Perl would like to see what he calls the “COVID-19 mentality” stick around for the foreseeable future. First and foremost, that means a sustained focus on infection control—above and beyond what was previously standard in kidney care. He and his colleagues have applied for a grant to look at the impact the pandemic has had on dialysis-related infections. “Our hope is that infections are lower because of a heightened awareness around infection prevention among patients as well as providers.”
What else has changed in kidney care?
■ Dialysis centers instituted COVID-19 screening protocols, increased their capacity to treat infectious patients, and adopted telehealth to facilitate physician visits.
■ Hospitals took steps to modify where and how they delivered dialysis, both to conserve supplies and to protect their patients and employees.
■ Kidney transplantations came to a halt at many facilities, and hospitals with the capacity to receive patients developed new immunosuppression protocols that could influence future care.
■ Home dialysis emerged as a model that is safer for patients and less vulnerable to disruption during times of pandemic.

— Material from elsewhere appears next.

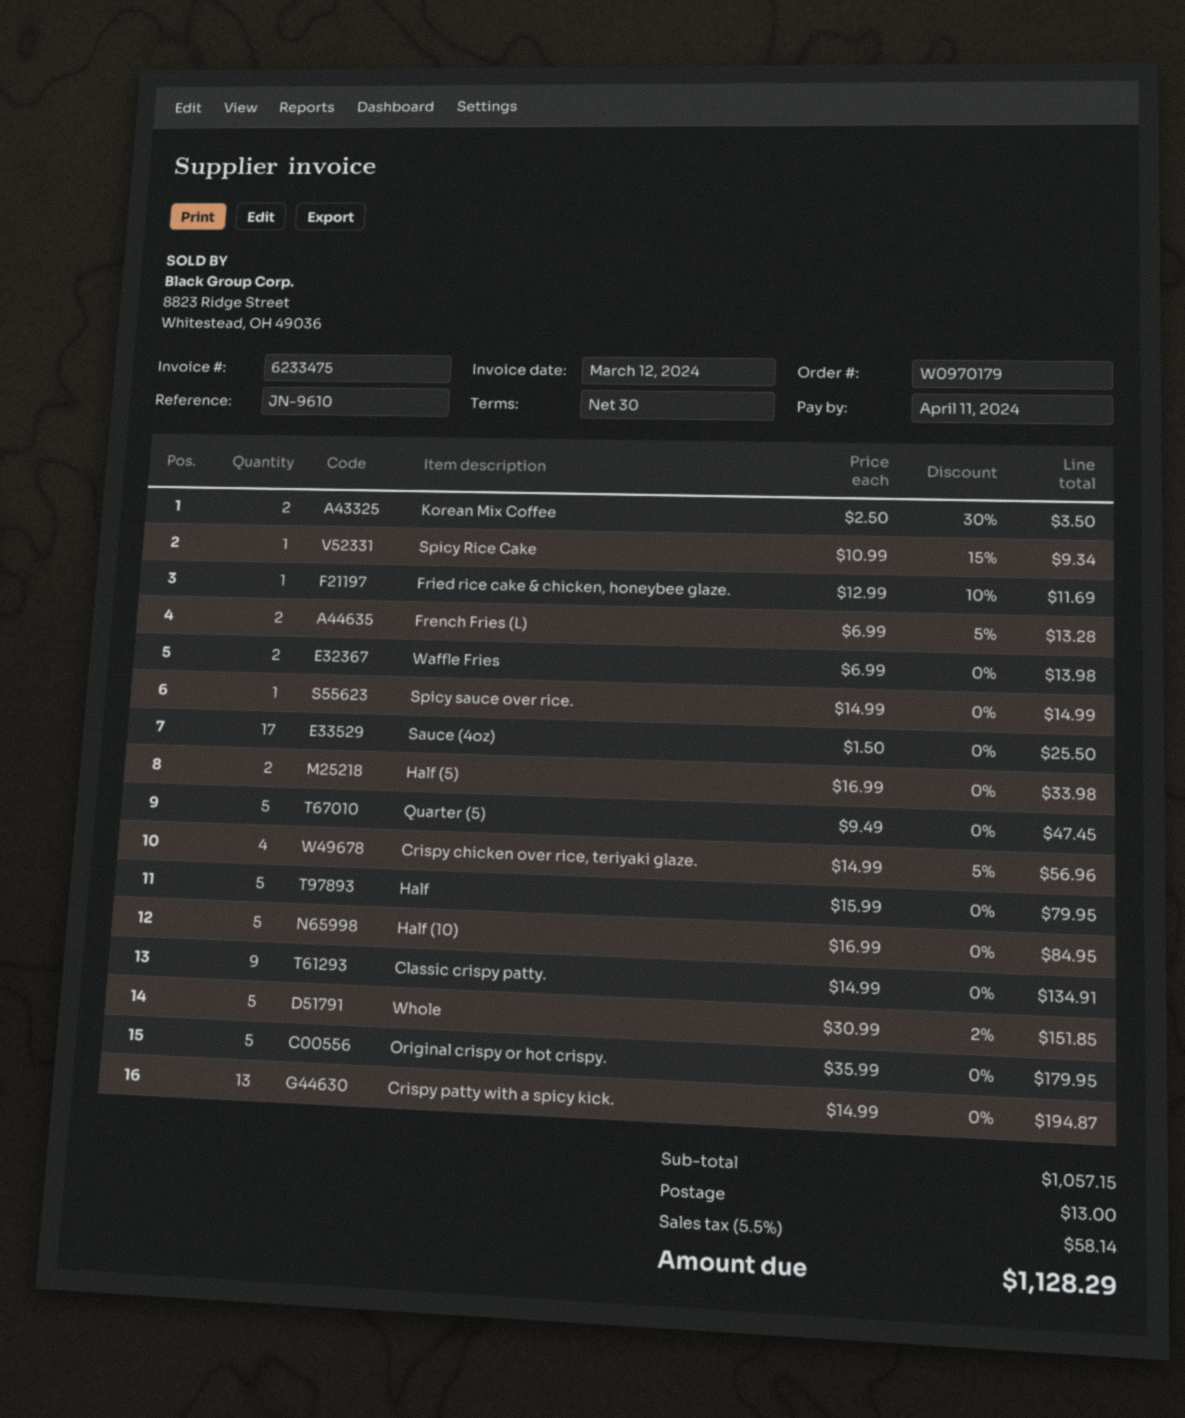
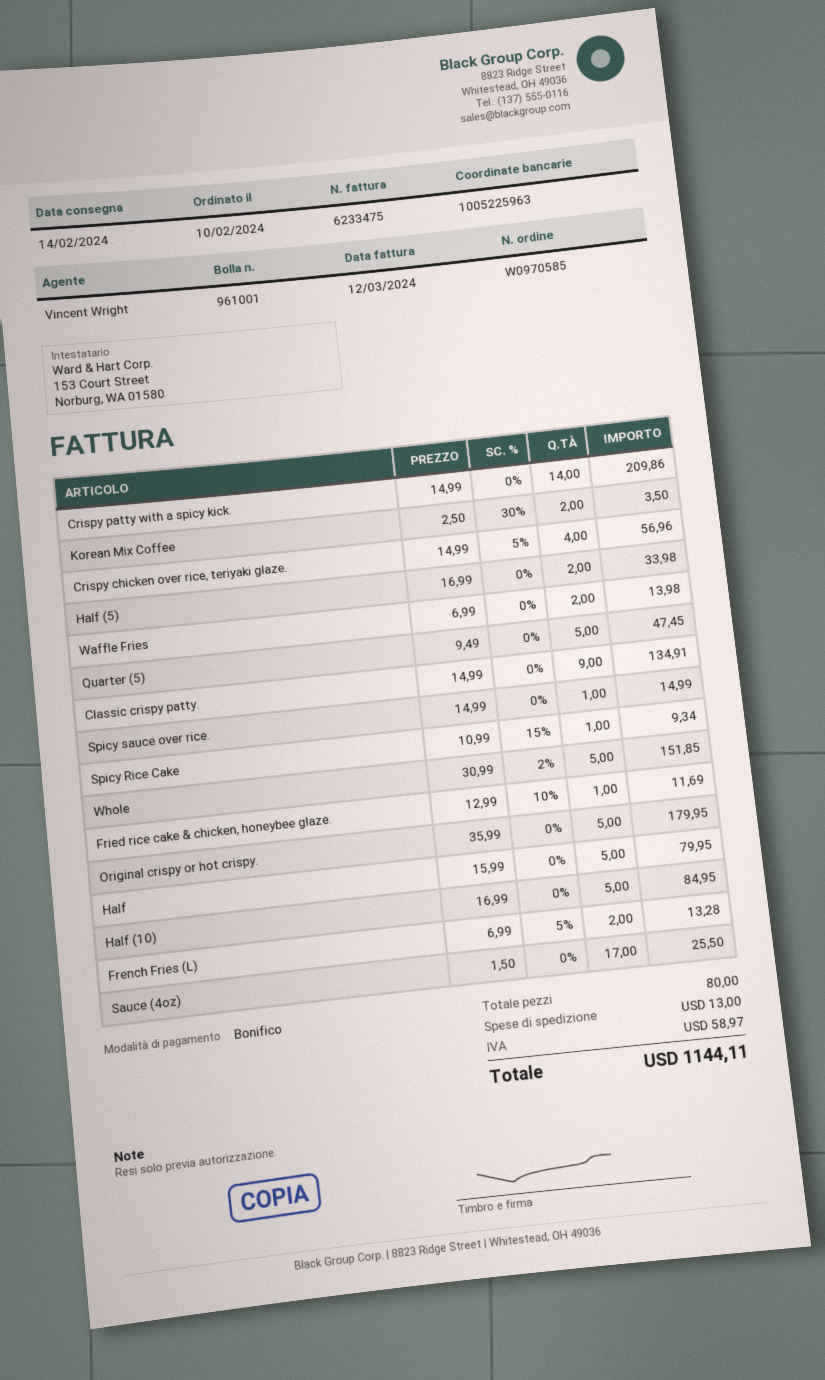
order number: W0970179 -> W0970585
Crispy patty with a spicy kick.: 13 x 14.99 = 194.87 -> 14 x 14.99 = 209.86
tax: 58.14 -> 58.97
total: 1128.29 -> 1144.11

■ And healthcare providers of all stripes—and their patients—widely embraced the use of telehealth.
At the same time, providers encountered barriers to the widespread implementation of some of these practices, which may mean they are not sustainable over time. Nevertheless, American Society of Nephrology (ASN) members appear optimistic about what lies ahead. Here’s what we learned from them about how recent changes to the status quo might inform future practice.
In-center dialysis
Brigitte Schiller, MD, FACP, FASN, chief medical officer at Satellite Healthcare based in San Jose, California, says in-center dialysis is normally a very predictable model of care, but with the arrival of COVID-19, she and her colleagues had to improvise. In a matter of days, they learned what they could about the novel coronavirus, set up a screening protocol, acquired additional personal protective equipment (PPE), enlisted nonclinical personnel to help in the clinics with screening and cleaning procedures, and adjusted workflows, introducing an extra shift at the end of the day to accommodate infected patients without exposing others. They also implemented telehealth options for physicians to continue to visit their patients at least once a month during dialysis in center or at home without worries about possible virus transmission.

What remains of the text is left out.